To miał być spacer jak każdy inny. Pięcioletnia Łucja z Pyszczyna (Dolnośląskie) razem z tatą poszli do lasu nieopodal ich domu. Po drodze dziewczynka znalazła "coś fajnego, zielonego". Ekspertyza archeologiczna wykazała, że to siekierka pochodząca z późnej epoki brązu.
- Żona prowadziła zdalne lekcje i kazała wziąć córkę na spacer. Mamy niedaleko ładny las. Łucja trochę chodziła po błocie. Powiedziałem, żeby zeszła na trawę, bo mama będzie zła, jak naniesiemy tyle brudu do domu. Kiedy przechodziła obok pola, nagle krzyknęła, że coś fajnego, zielonego leży. Nie był to kamień, tylko coś metalowego - relacjonuje Karol Szponarski, mieszkaniec Pyszczyna.

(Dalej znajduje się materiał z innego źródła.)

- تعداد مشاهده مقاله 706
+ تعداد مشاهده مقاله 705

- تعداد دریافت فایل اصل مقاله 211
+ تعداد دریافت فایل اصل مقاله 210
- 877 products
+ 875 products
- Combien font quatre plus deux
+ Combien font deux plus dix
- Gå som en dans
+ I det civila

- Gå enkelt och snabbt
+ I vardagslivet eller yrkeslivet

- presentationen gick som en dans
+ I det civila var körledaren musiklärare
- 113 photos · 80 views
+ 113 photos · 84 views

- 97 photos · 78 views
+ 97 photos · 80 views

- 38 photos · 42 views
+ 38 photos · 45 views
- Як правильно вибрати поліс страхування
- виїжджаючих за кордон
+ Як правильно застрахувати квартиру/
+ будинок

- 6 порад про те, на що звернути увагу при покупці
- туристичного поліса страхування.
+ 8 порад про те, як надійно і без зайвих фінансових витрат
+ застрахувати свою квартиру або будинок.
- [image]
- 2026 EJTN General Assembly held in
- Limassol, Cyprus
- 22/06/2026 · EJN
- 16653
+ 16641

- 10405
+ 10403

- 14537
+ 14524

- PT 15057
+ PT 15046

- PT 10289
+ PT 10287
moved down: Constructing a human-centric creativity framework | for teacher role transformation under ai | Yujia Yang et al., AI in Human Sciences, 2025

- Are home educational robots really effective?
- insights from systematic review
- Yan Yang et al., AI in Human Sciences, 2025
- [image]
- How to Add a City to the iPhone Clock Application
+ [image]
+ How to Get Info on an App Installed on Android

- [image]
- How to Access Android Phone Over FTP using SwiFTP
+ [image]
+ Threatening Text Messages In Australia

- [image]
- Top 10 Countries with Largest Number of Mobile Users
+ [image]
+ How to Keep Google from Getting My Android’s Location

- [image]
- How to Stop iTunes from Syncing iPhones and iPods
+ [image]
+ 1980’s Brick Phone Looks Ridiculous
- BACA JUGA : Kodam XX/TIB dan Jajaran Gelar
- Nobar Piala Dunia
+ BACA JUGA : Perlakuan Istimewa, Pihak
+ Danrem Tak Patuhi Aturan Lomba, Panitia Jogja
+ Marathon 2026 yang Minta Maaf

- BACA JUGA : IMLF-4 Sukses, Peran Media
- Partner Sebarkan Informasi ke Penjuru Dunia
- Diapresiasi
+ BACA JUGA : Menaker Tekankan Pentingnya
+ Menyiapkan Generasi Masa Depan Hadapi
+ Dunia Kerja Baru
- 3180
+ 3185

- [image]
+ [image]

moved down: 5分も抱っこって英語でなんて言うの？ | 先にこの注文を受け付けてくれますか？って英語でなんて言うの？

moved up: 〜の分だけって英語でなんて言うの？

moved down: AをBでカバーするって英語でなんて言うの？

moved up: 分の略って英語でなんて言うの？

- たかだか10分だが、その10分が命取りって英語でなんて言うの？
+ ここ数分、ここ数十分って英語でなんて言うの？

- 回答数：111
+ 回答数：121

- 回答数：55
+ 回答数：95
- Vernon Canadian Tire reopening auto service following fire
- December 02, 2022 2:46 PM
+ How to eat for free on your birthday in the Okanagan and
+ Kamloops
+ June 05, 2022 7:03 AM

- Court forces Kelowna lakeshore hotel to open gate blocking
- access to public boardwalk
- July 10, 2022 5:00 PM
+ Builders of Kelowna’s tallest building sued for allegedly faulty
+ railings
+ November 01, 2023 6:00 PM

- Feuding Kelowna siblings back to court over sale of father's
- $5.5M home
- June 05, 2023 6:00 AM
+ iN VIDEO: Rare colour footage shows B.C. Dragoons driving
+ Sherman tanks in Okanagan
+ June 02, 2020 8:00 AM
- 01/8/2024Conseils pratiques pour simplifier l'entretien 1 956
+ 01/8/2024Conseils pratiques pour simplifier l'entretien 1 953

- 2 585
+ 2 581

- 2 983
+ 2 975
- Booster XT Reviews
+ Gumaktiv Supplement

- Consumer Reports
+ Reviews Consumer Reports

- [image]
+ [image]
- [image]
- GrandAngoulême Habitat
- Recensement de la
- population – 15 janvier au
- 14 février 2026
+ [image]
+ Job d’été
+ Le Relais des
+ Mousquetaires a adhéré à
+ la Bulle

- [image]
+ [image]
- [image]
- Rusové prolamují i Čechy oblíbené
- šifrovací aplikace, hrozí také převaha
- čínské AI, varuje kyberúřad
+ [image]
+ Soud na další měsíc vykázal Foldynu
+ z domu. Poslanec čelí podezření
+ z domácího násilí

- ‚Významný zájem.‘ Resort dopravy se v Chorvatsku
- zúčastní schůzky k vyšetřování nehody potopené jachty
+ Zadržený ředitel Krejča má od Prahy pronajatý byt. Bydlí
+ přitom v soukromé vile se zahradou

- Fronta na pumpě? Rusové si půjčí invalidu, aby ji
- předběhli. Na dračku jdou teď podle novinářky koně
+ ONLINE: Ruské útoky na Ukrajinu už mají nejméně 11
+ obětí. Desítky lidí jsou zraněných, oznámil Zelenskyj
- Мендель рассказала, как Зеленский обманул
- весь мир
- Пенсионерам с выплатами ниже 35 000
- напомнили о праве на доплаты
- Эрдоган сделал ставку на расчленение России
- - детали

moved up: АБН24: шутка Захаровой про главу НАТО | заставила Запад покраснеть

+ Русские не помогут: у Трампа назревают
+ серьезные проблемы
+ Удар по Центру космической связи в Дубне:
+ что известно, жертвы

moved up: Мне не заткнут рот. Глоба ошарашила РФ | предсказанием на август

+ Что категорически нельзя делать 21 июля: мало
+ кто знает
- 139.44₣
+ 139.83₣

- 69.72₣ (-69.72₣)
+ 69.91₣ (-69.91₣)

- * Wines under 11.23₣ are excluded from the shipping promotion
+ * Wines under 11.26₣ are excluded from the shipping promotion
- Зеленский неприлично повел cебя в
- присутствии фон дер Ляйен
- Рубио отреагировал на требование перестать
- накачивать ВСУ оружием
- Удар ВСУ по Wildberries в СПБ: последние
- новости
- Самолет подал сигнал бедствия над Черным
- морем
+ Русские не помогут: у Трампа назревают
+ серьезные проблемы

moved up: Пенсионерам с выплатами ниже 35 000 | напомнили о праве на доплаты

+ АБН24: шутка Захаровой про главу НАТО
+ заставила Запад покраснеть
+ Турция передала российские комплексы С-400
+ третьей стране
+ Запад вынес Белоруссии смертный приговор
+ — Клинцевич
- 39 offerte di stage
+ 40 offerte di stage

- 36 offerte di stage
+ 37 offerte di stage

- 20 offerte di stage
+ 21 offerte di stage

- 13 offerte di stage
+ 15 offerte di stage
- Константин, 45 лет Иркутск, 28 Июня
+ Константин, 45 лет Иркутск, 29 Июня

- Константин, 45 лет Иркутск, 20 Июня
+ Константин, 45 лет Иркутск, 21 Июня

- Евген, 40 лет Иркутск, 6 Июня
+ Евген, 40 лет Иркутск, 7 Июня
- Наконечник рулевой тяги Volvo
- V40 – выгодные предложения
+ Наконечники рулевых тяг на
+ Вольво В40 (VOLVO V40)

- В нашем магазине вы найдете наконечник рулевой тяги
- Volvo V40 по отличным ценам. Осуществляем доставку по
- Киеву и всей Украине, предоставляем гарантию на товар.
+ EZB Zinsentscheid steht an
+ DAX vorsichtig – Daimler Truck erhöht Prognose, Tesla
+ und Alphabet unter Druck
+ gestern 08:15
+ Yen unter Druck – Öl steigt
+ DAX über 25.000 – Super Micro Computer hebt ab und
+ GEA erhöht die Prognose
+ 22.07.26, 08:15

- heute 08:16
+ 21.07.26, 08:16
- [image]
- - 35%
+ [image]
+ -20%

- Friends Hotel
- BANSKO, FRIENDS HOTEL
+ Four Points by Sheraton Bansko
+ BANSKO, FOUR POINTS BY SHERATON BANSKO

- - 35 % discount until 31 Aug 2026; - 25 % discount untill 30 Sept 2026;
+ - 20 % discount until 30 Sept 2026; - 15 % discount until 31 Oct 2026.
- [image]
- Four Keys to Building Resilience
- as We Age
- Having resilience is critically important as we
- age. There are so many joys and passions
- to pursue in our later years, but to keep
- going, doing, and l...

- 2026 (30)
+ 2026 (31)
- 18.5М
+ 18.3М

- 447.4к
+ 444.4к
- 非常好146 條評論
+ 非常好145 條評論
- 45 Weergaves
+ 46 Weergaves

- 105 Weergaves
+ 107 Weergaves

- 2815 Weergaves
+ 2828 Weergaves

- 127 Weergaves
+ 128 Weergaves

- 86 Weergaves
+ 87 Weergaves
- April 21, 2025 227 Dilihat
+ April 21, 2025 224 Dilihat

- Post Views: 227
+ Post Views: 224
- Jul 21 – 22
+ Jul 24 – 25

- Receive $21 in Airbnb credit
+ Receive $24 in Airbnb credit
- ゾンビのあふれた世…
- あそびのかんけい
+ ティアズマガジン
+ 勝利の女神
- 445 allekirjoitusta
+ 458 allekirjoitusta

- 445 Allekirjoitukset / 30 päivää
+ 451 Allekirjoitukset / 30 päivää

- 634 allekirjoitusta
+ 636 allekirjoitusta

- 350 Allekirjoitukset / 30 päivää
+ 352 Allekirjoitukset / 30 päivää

Rodzina znała się z Bogdanem Muchą z Żarowskiej Izby Historycznej, zajmującej się szeroko pojętą historią okolicznych terenów. Tata Łucji zadzwonił do pana Bogdana, przesłał mu zdjęcie przedmiotu i usłyszał, że najprawdopodobniej jest to bardzo wiekowa rzecz.
Siekierka z epoki brązu
Przedmiot po lupę wzięli pracownicy Instytutu Archeologii Uniwersytetu Wrocławskiego. Ich ekspertyza wskazuje, że jest to siekiera wytworzona przez ludność tzw. kultury łużyckiej. Artefakt pochodzi z późnej epoki brązu i jest datowany na okres 1100-800 lat p.n.e. Siekierka została odłamana od tulejki, umożliwiającej osadzenie jej w drewnianym stylisku.
- Sytuacja, kiedy pięcioletnie dziecko znajduje na polu, na powierzchni przedmiot z epoki brązu to naprawdę ewenement - przyznaje Bogdan Mucha z Żarowskiej Izby Historycznej. - Zgodnie z przepisami znalezisko zostało zgłoszone do Wojewódzkiego Urzędu Ochrony Zabytków. Siekierka zostanie u nas. Mamy już w zbiorach kamienną siekierkę, więc to znalezisko będzie pięknym uzupełnieniem - dodaje Mucha.
Będzie więcej?
Niewykluczone, że w okolicach miejsca odnalezienia artefaktu z epoki brązu znajduje się więcej historycznych przedmiotów. Mucha przyznaje, że sam znalazł element ceramiki. Wkrótce do Pyszczyna ma przyjechać ekipa na szerzej zakrojone badania.
Kto wie, czy pięcioletnia Łucja w przyszłości sama nie zostanie członkiem takiej ekipy. Jej tata przyznaje, że teraz na spacerach znacznie czujniej patrzy pod nogi. Dziewczynka została doceniona i nagrodzona przez Żarowską Izbę Historyczną. Prawdopodobnie dostanie też nagrodę od Wojewódzkiego Konserwatora Zabytków.